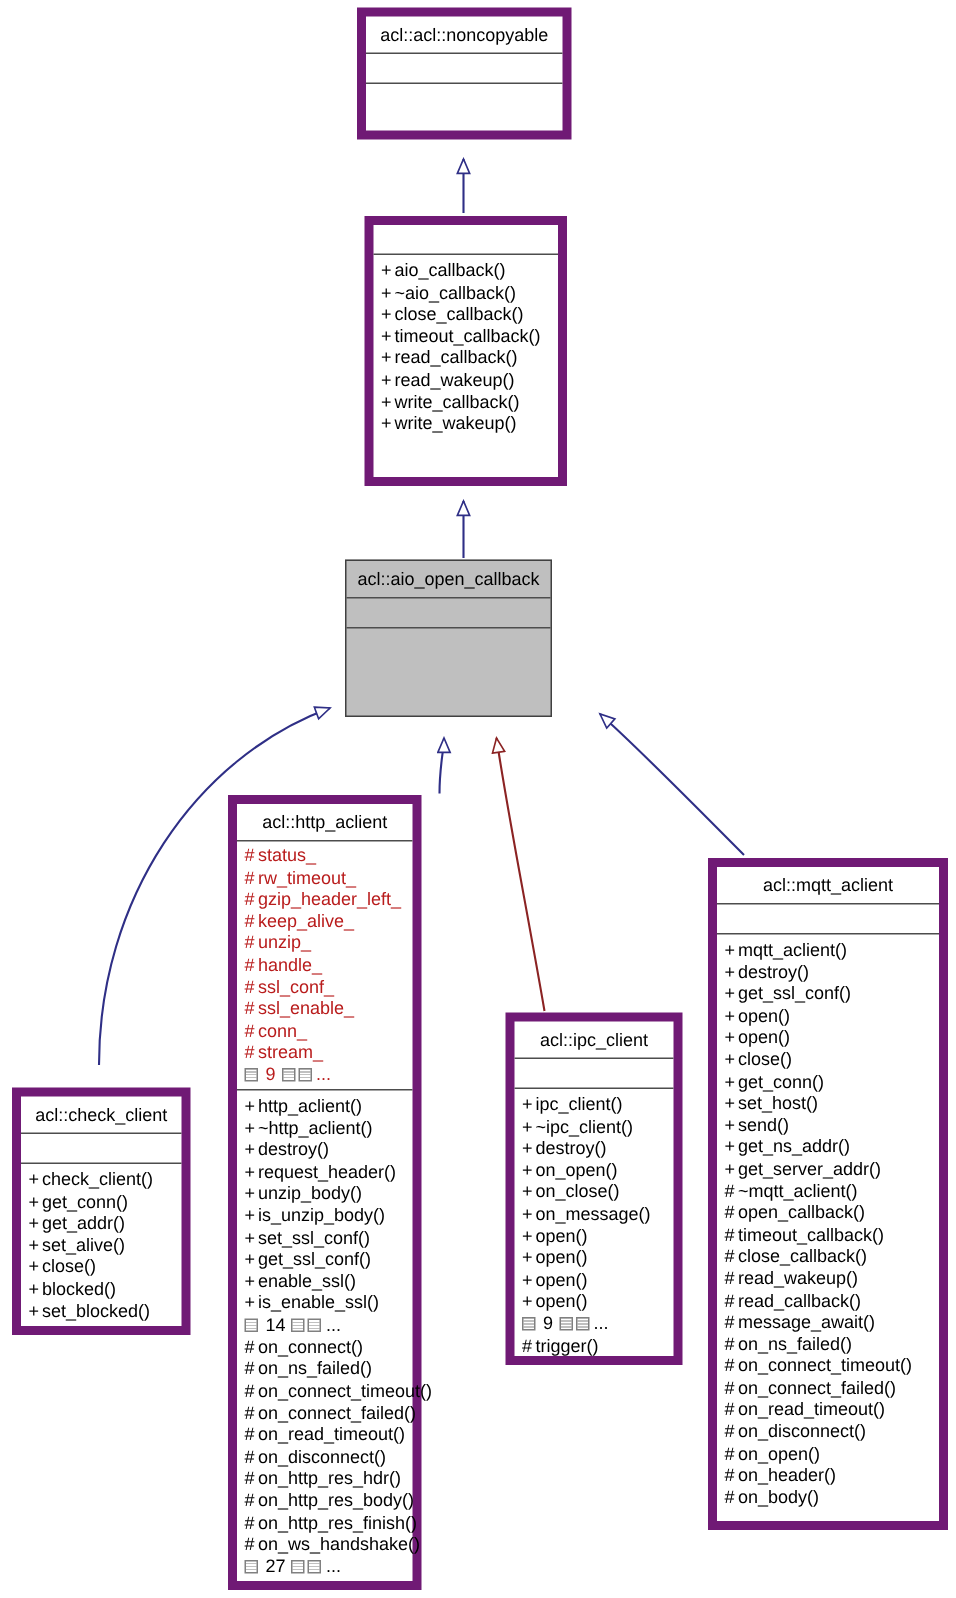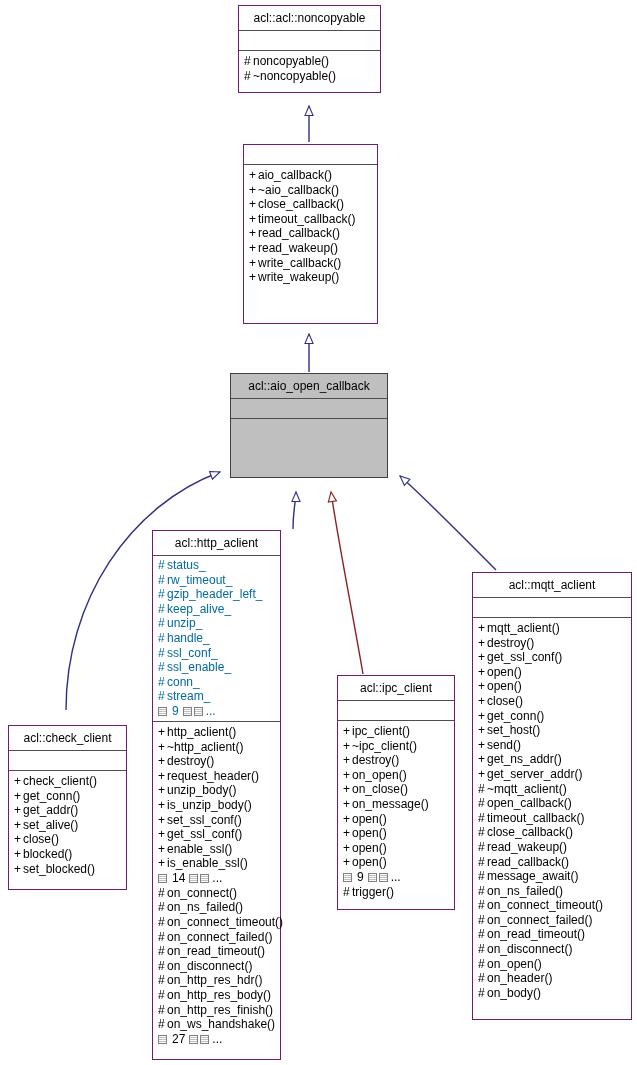--- a/index.html
+++ b/index.html
@@ -32,7 +32,7 @@
   .uml-box {
     position: absolute;
     box-sizing: border-box;
-    border: 1px solid #701a75;
+    border: 6px solid #701a75;
     background: #ffffff;
     z-index: 5;
   }

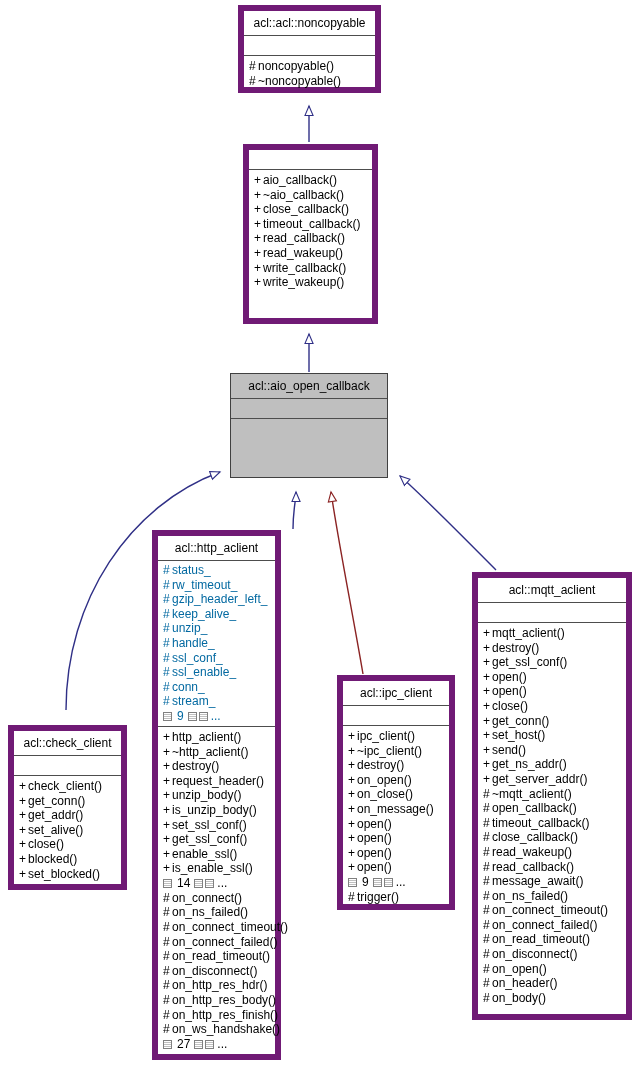--- a/index.html
+++ b/index.html
@@ -151,10 +151,6 @@
   <div class="uml-box" style="left:238px; top:5px; width:143px; height:88px;">
     <div class="uml-title">acl::acl::noncopyable</div>
     <div class="uml-attrs empty"></div>
-    <div class="uml-ops">
-      <div class="member"><span class="vis">#</span><span>noncopyable()</span></div>
-      <div class="member"><span class="vis">#</span><span>~noncopyable()</span></div>
-    </div>
   </div>
 
   <div class="uml-box" style="left:243px; top:144px; width:135px; height:180px;">

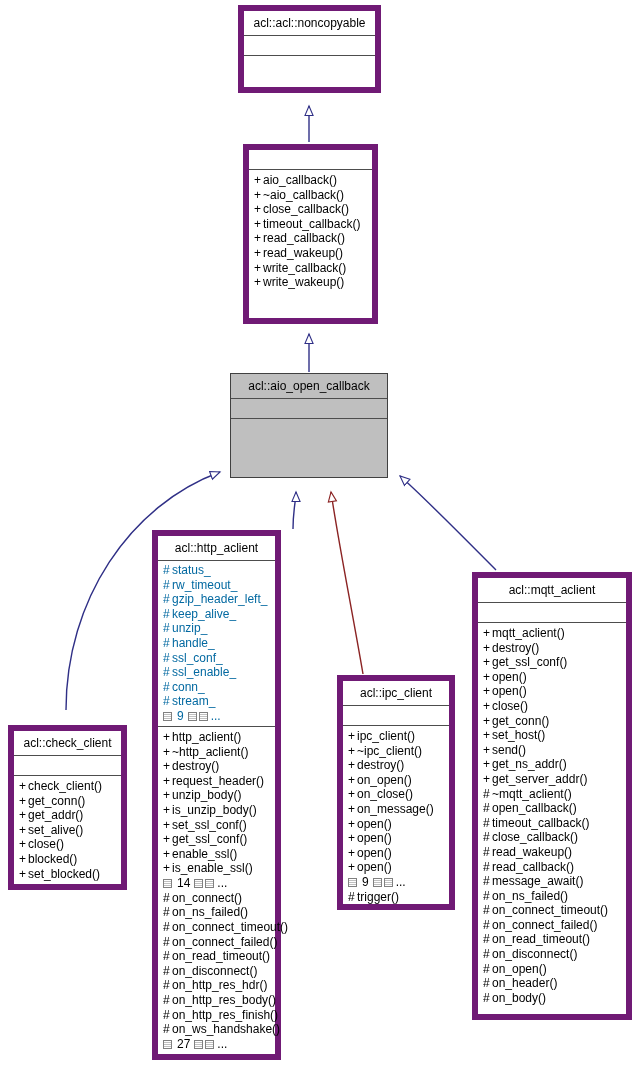--- a/index.html
+++ b/index.html
@@ -167,7 +167,7 @@
     </div>
   </div>
 
-  <div class="uml-box highlight" style="left:230px; top:373px; width:158px; height:105px;">
+  <div class="uml-box highlight" style="left:230px; top:373px; width:138px; height:105px;">
     <div class="uml-title">acl::aio_open_callback</div>
     <div class="uml-attrs empty"></div>
   </div>

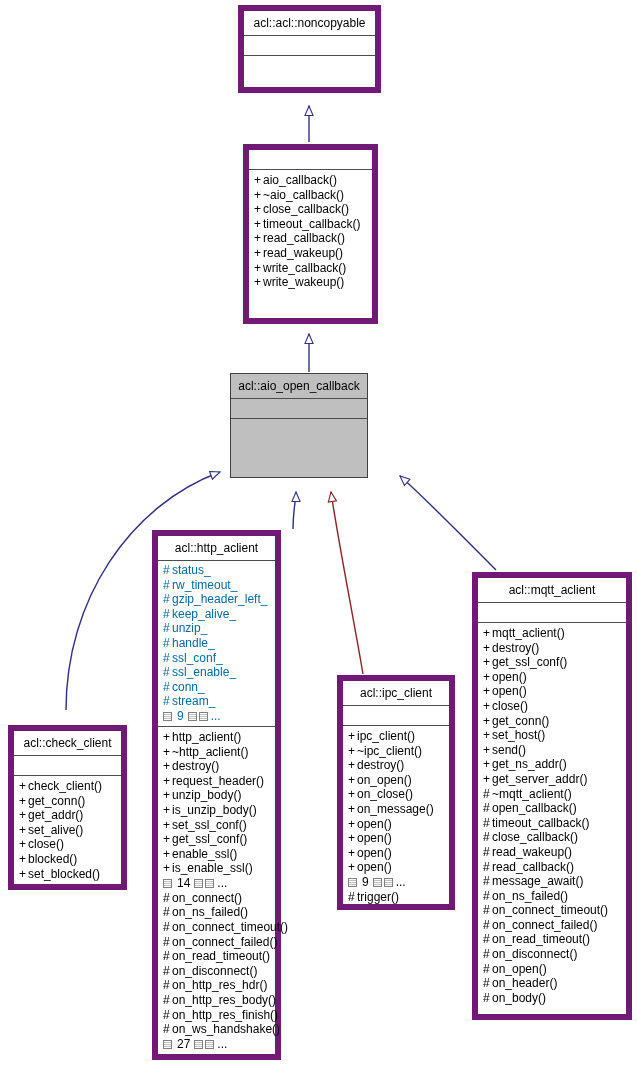--- a/index.html
+++ b/index.html
@@ -56,7 +56,7 @@
     padding: 2px 0 2px 5px;
     font-size: 12px;
     line-height: 14.6px;
-    color: #0369a1;
+    color: #b91c1c;
   }
   .uml-attrs.empty {
     height: 20px;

### What to produce
The reply should contain every line of the material exactly, and no images.

### Task solution
--- a/index.html
+++ b/index.html
@@ -32,7 +32,7 @@
   .uml-box {
     position: absolute;
     box-sizing: border-box;
-    border: 1px solid #701a75;
+    border: 6px solid #701a75;
     background: #ffffff;
     z-index: 5;
   }

--- a/index.html
+++ b/index.html
@@ -151,10 +151,6 @@
   <div class="uml-box" style="left:238px; top:5px; width:143px; height:88px;">
     <div class="uml-title">acl::acl::noncopyable</div>
     <div class="uml-attrs empty"></div>
-    <div class="uml-ops">
-      <div class="member"><span class="vis">#</span><span>noncopyable()</span></div>
-      <div class="member"><span class="vis">#</span><span>~noncopyable()</span></div>
-    </div>
   </div>
 
   <div class="uml-box" style="left:243px; top:144px; width:135px; height:180px;">

--- a/index.html
+++ b/index.html
@@ -167,7 +167,7 @@
     </div>
   </div>
 
-  <div class="uml-box highlight" style="left:230px; top:373px; width:158px; height:105px;">
+  <div class="uml-box highlight" style="left:230px; top:373px; width:138px; height:105px;">
     <div class="uml-title">acl::aio_open_callback</div>
     <div class="uml-attrs empty"></div>
   </div>

--- a/index.html
+++ b/index.html
@@ -56,7 +56,7 @@
     padding: 2px 0 2px 5px;
     font-size: 12px;
     line-height: 14.6px;
-    color: #0369a1;
+    color: #b91c1c;
   }
   .uml-attrs.empty {
     height: 20px;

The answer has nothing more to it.